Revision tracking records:
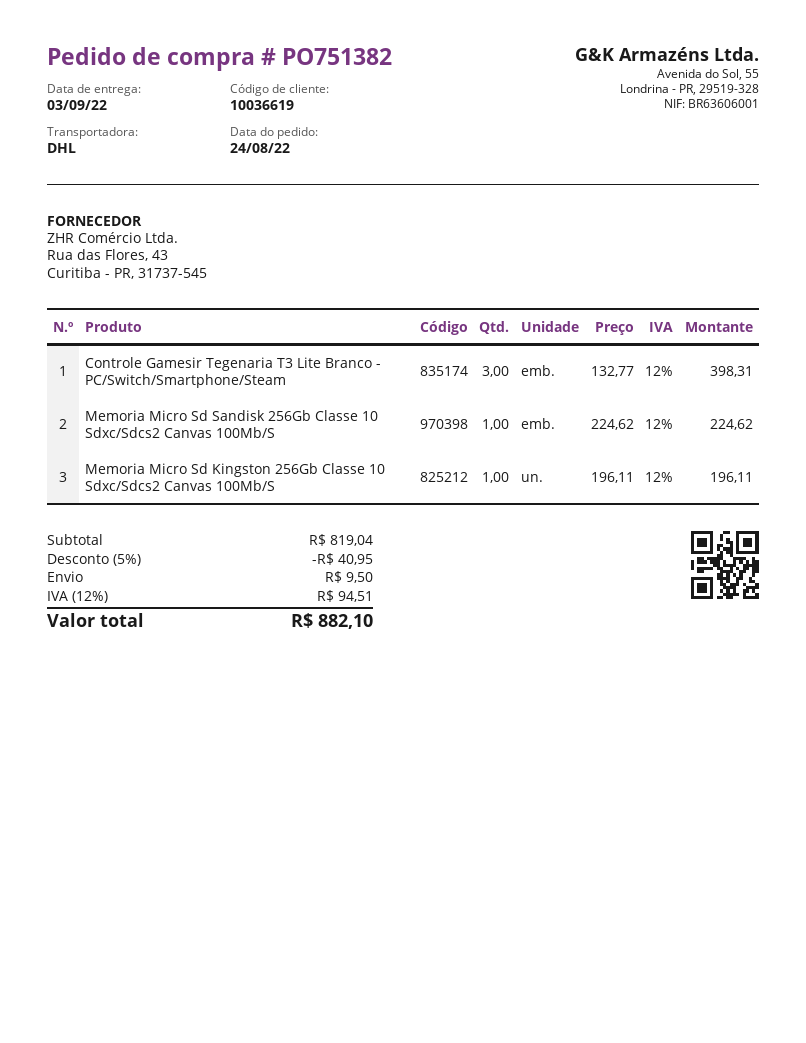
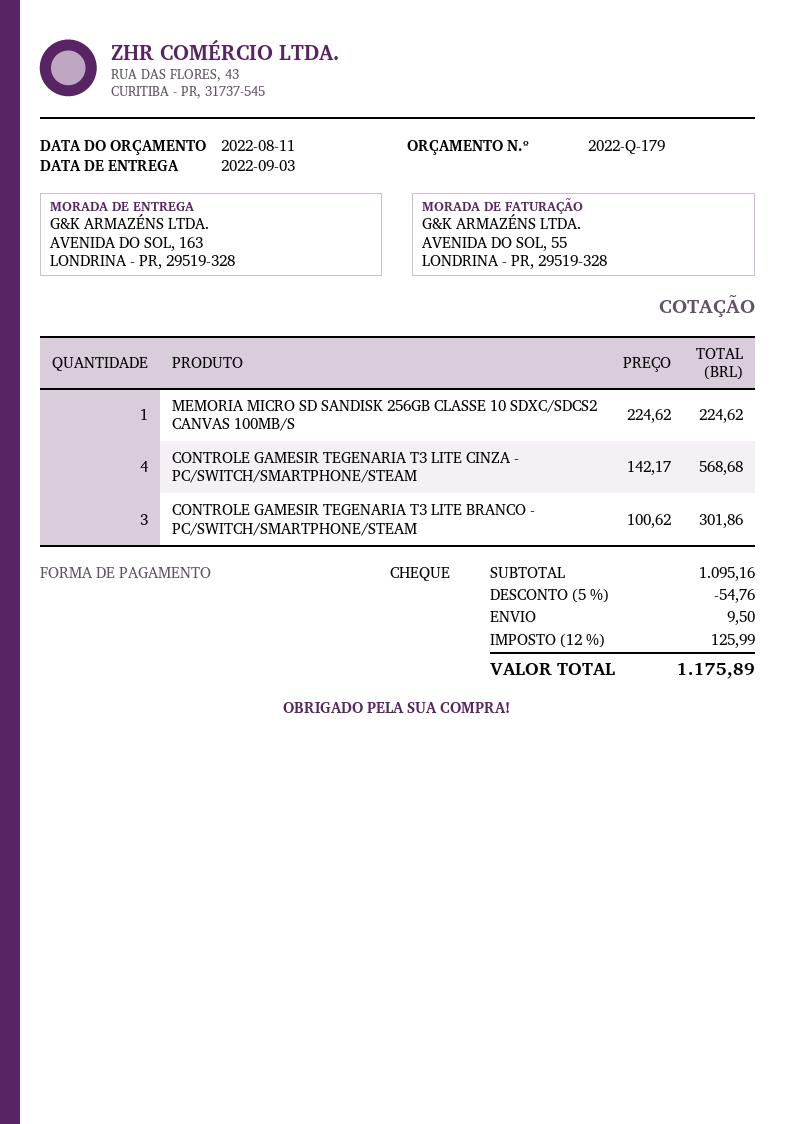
Controle Gamesir Tegenaria T3 Lite Branco - PC/Switch/Smartphone/Steam: 3 x 132.77 = 398.31 -> 3 x 100.62 = 301.86
Memoria Micro Sd Kingston 256Gb Classe 10 Sdxc/Sdcs2 Canvas 100Mb/S: 1 x 196.11 = 196.11 -> none
CONTROLE GAMESIR TEGENARIA T3 LITE CINZA - PC/SWITCH/SMARTPHONE/STEAM: none -> 4 x 142.17 = 568.68
subtotal: 819.04 -> 1095.16
discount: 5% = 40.95 -> 5% = 54.76
tax: 12% = 94.51 -> 12% = 125.99
total: 882.10 -> 1175.89

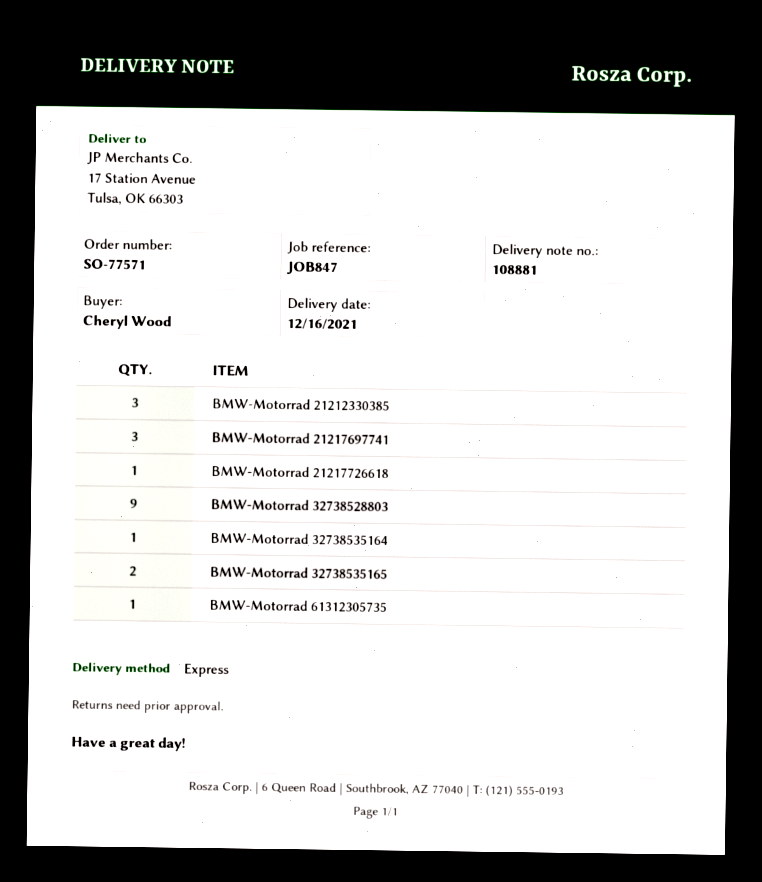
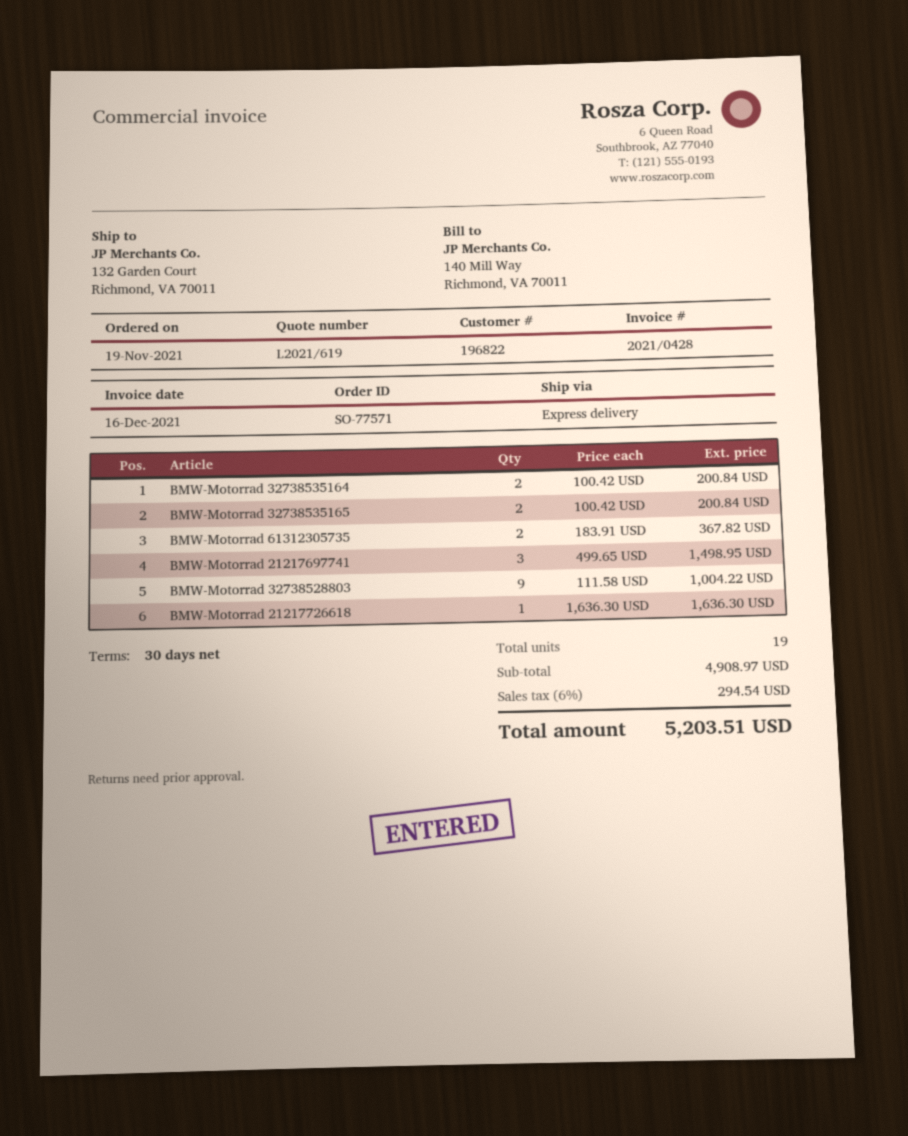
ship to: 17 Station Avenue, Tulsa, OK 66303 -> 132 Garden Court, Richmond, VA 70011
BMW-Motorrad 21212330385: 3 -> none
BMW-Motorrad 32738535164: 1 -> 2
BMW-Motorrad 61312305735: 1 -> 2

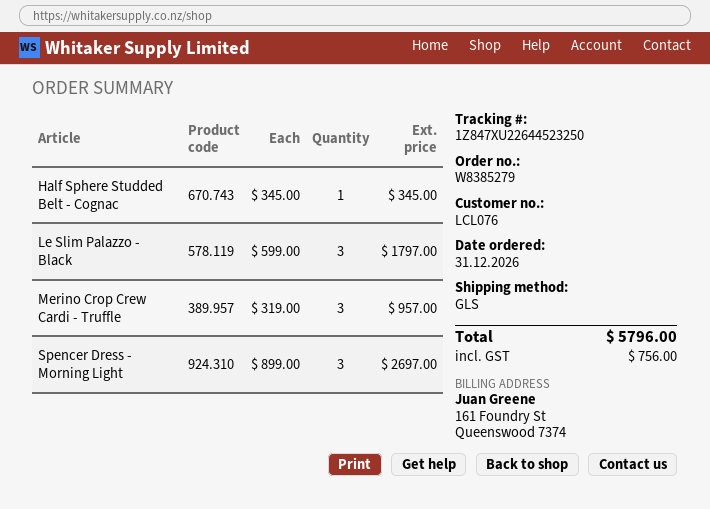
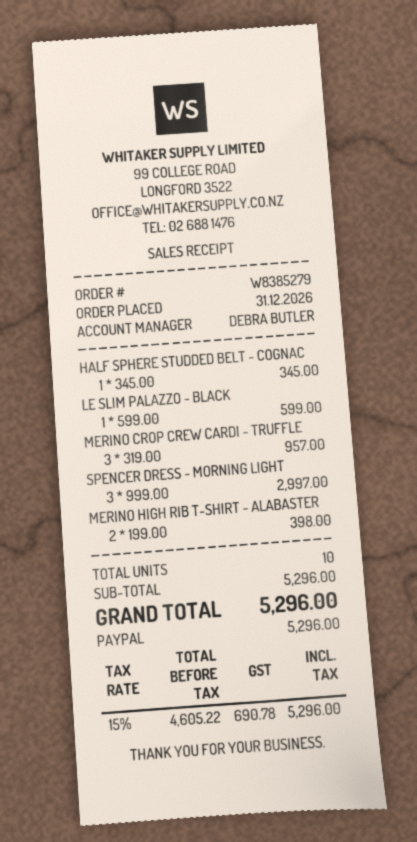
Le Slim Palazzo - Black: 3 x 599.00 = 1797.00 -> 1 x 599.00 = 599.00
Spencer Dress - Morning Light: 3 x 899.00 = 2697.00 -> 3 x 999.00 = 2997.00
MERINO HIGH RIB T-SHIRT - ALABASTER: none -> 2 x 199.00 = 398.00
tax: 756.00 -> 690.78
total: 5796.00 -> 5296.00

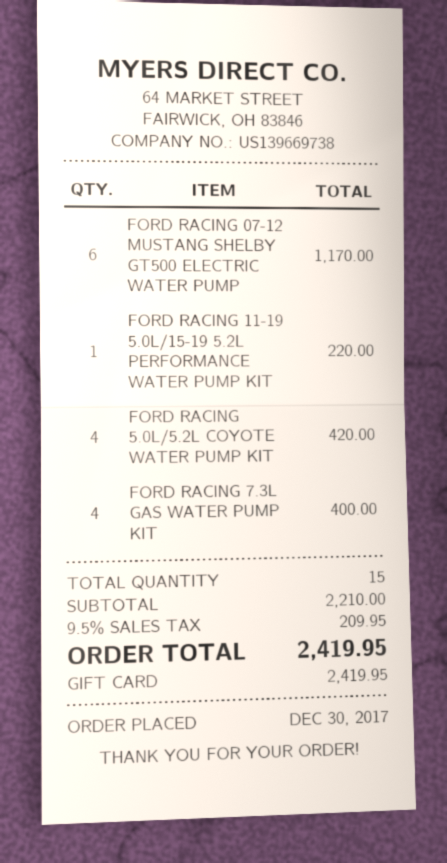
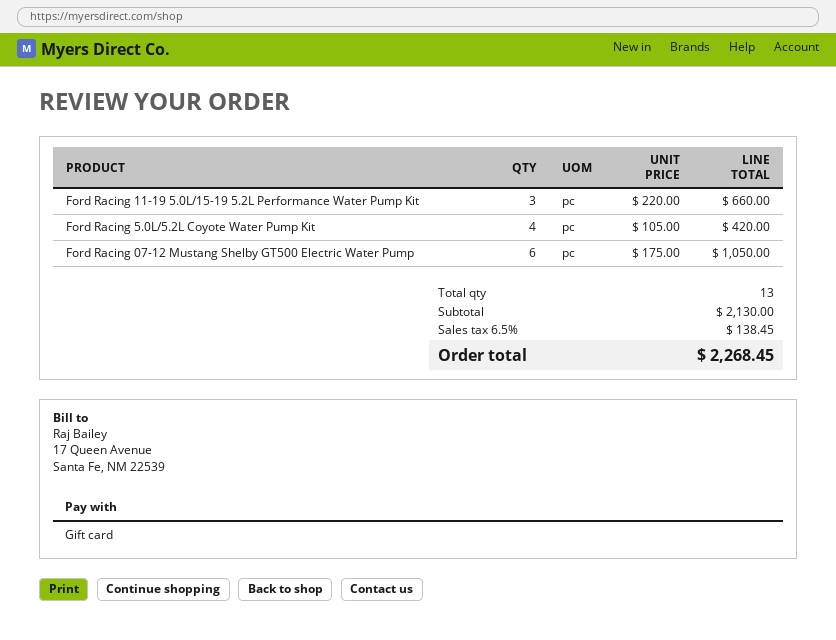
FORD RACING 07-12 MUSTANG SHELBY GT500 ELECTRIC WATER PUMP: 6 for 1170.00 -> 6 for 1050.00
FORD RACING 11-19 5.0L/15-19 5.2L PERFORMANCE WATER PUMP KIT: 1 for 220.00 -> 3 for 660.00
FORD RACING 7.3L GAS WATER PUMP KIT: 4 for 400.00 -> none
total quantity: 15 -> 13
subtotal: 2210.00 -> 2130.00
tax: 9.5% = 209.95 -> 6.5% = 138.45
total: 2419.95 -> 2268.45

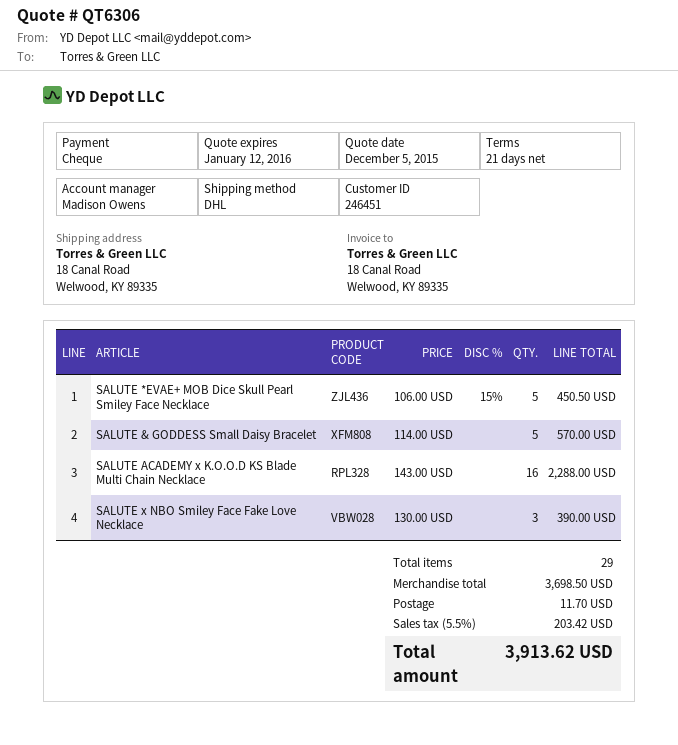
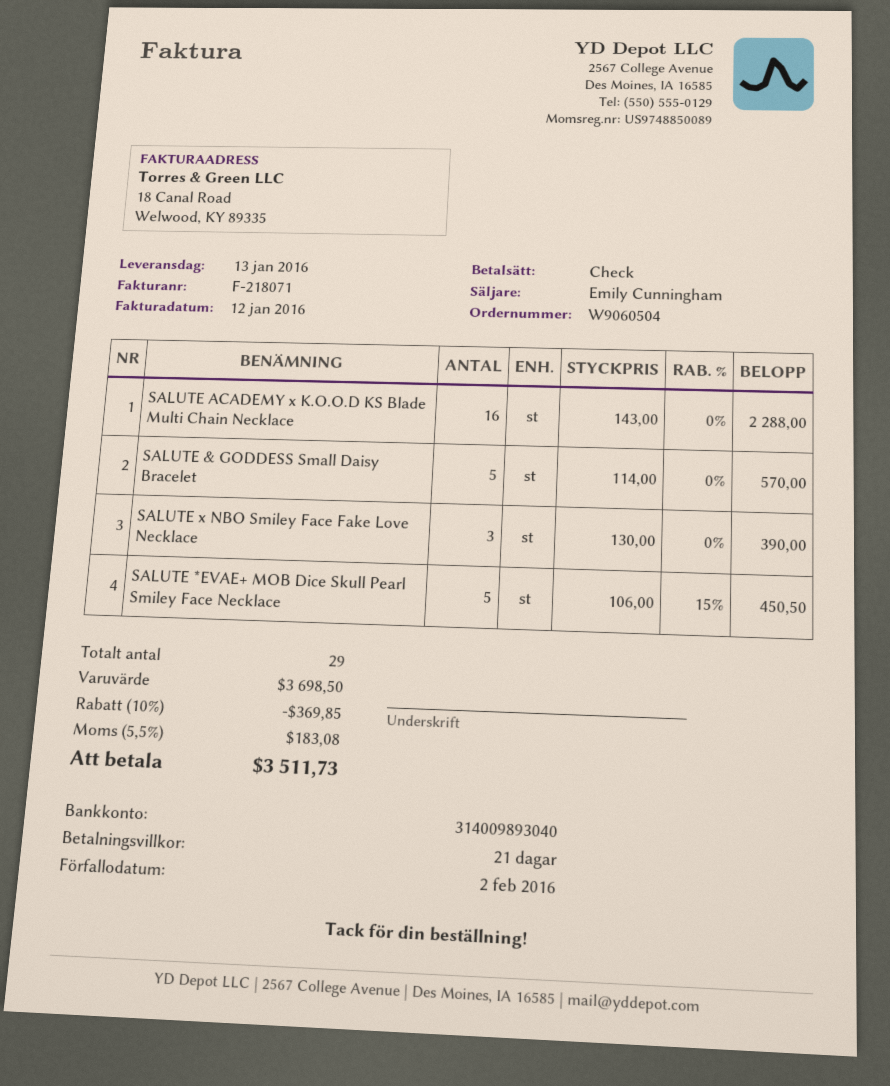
sales rep: Madison Owens -> Emily Cunningham
discount: none -> 10% = 369.85
shipping: 11.70 -> none
tax: 5.5% = 203.42 -> 5.5% = 183.08
total: 3913.62 -> 3511.73

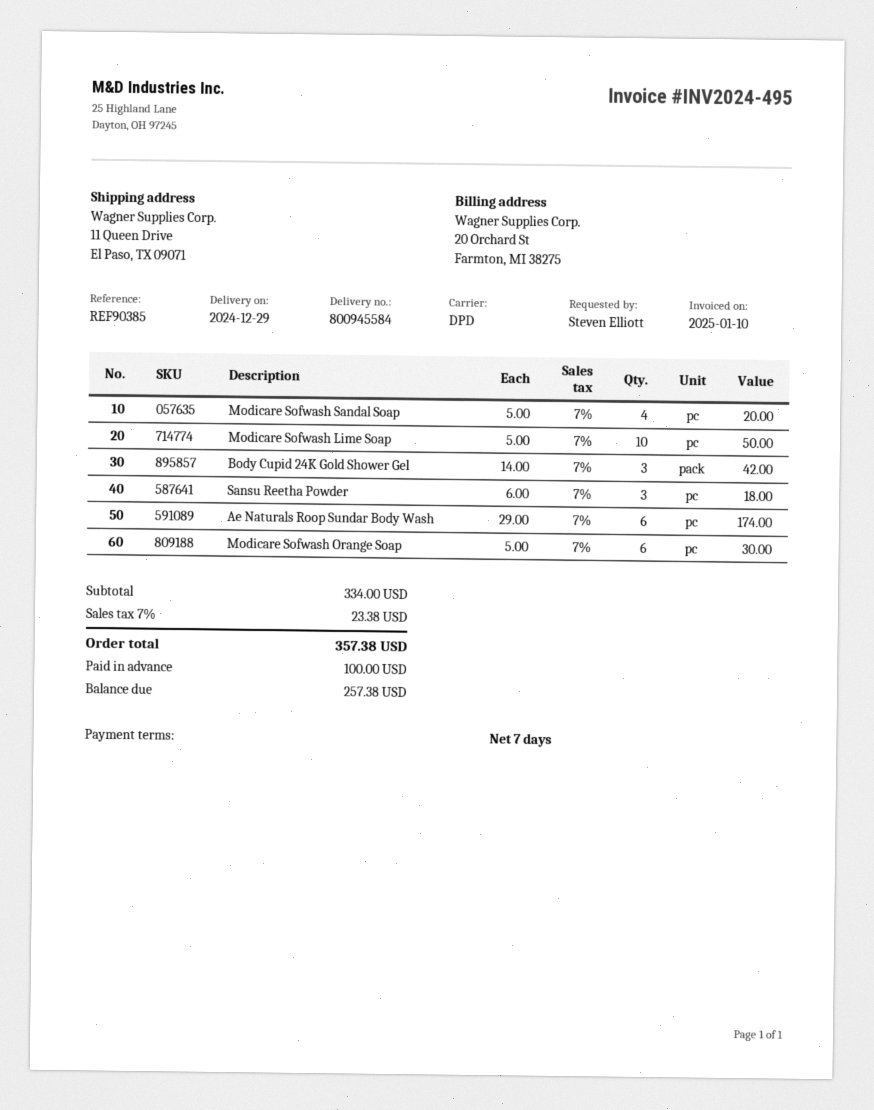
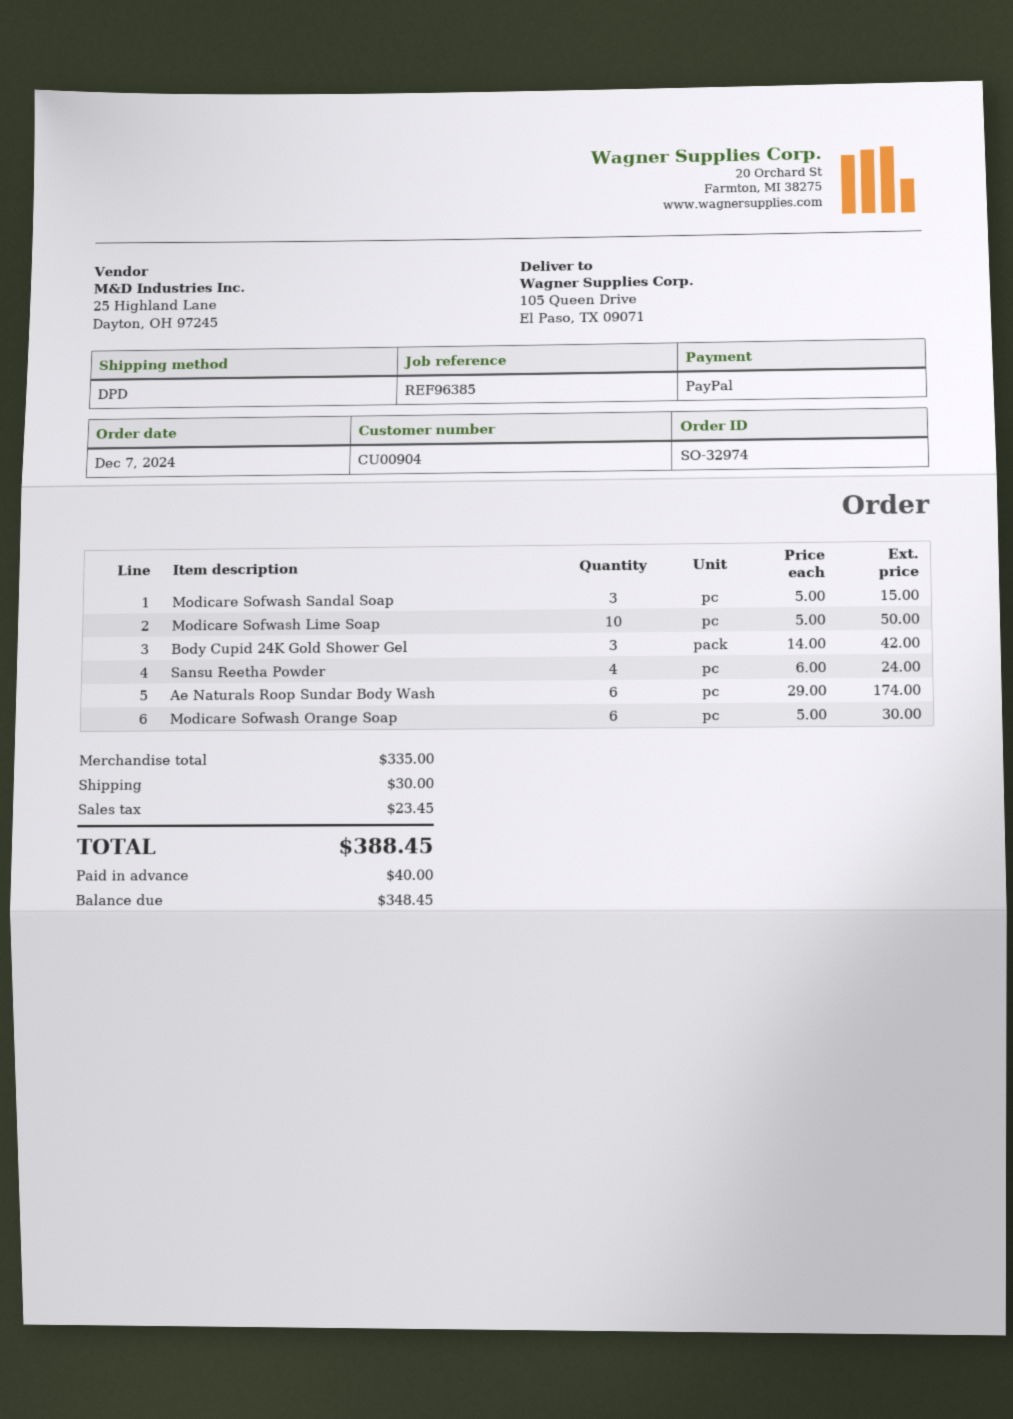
reference: REF90385 -> REF96385
ship to: 11 Queen Drive, El Paso, TX 09071 -> 105 Queen Drive, El Paso, TX 09071
Modicare Sofwash Sandal Soap: 4 x 5.00 = 20.00 -> 3 x 5.00 = 15.00
Sansu Reetha Powder: 3 x 6.00 = 18.00 -> 4 x 6.00 = 24.00
subtotal: 334.00 -> 335.00
shipping: none -> 30.00
tax: 23.38 -> 23.45
total: 357.38 -> 388.45
deposit: 100.00 -> 40.00
balance: 257.38 -> 348.45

What is needed: No pictures belong in the answer. It must repeat exactly the lines from the line with "tax: 756.00 -> 690.78" through the final line of the records.

Task response:
tax: 756.00 -> 690.78
total: 5796.00 -> 5296.00

FORD RACING 07-12 MUSTANG SHELBY GT500 ELECTRIC WATER PUMP: 6 for 1170.00 -> 6 for 1050.00
FORD RACING 11-19 5.0L/15-19 5.2L PERFORMANCE WATER PUMP KIT: 1 for 220.00 -> 3 for 660.00
FORD RACING 7.3L GAS WATER PUMP KIT: 4 for 400.00 -> none
total quantity: 15 -> 13
subtotal: 2210.00 -> 2130.00
tax: 9.5% = 209.95 -> 6.5% = 138.45
total: 2419.95 -> 2268.45

sales rep: Madison Owens -> Emily Cunningham
discount: none -> 10% = 369.85
shipping: 11.70 -> none
tax: 5.5% = 203.42 -> 5.5% = 183.08
total: 3913.62 -> 3511.73

reference: REF90385 -> REF96385
ship to: 11 Queen Drive, El Paso, TX 09071 -> 105 Queen Drive, El Paso, TX 09071
Modicare Sofwash Sandal Soap: 4 x 5.00 = 20.00 -> 3 x 5.00 = 15.00
Sansu Reetha Powder: 3 x 6.00 = 18.00 -> 4 x 6.00 = 24.00
subtotal: 334.00 -> 335.00
shipping: none -> 30.00
tax: 23.38 -> 23.45
total: 357.38 -> 388.45
deposit: 100.00 -> 40.00
balance: 257.38 -> 348.45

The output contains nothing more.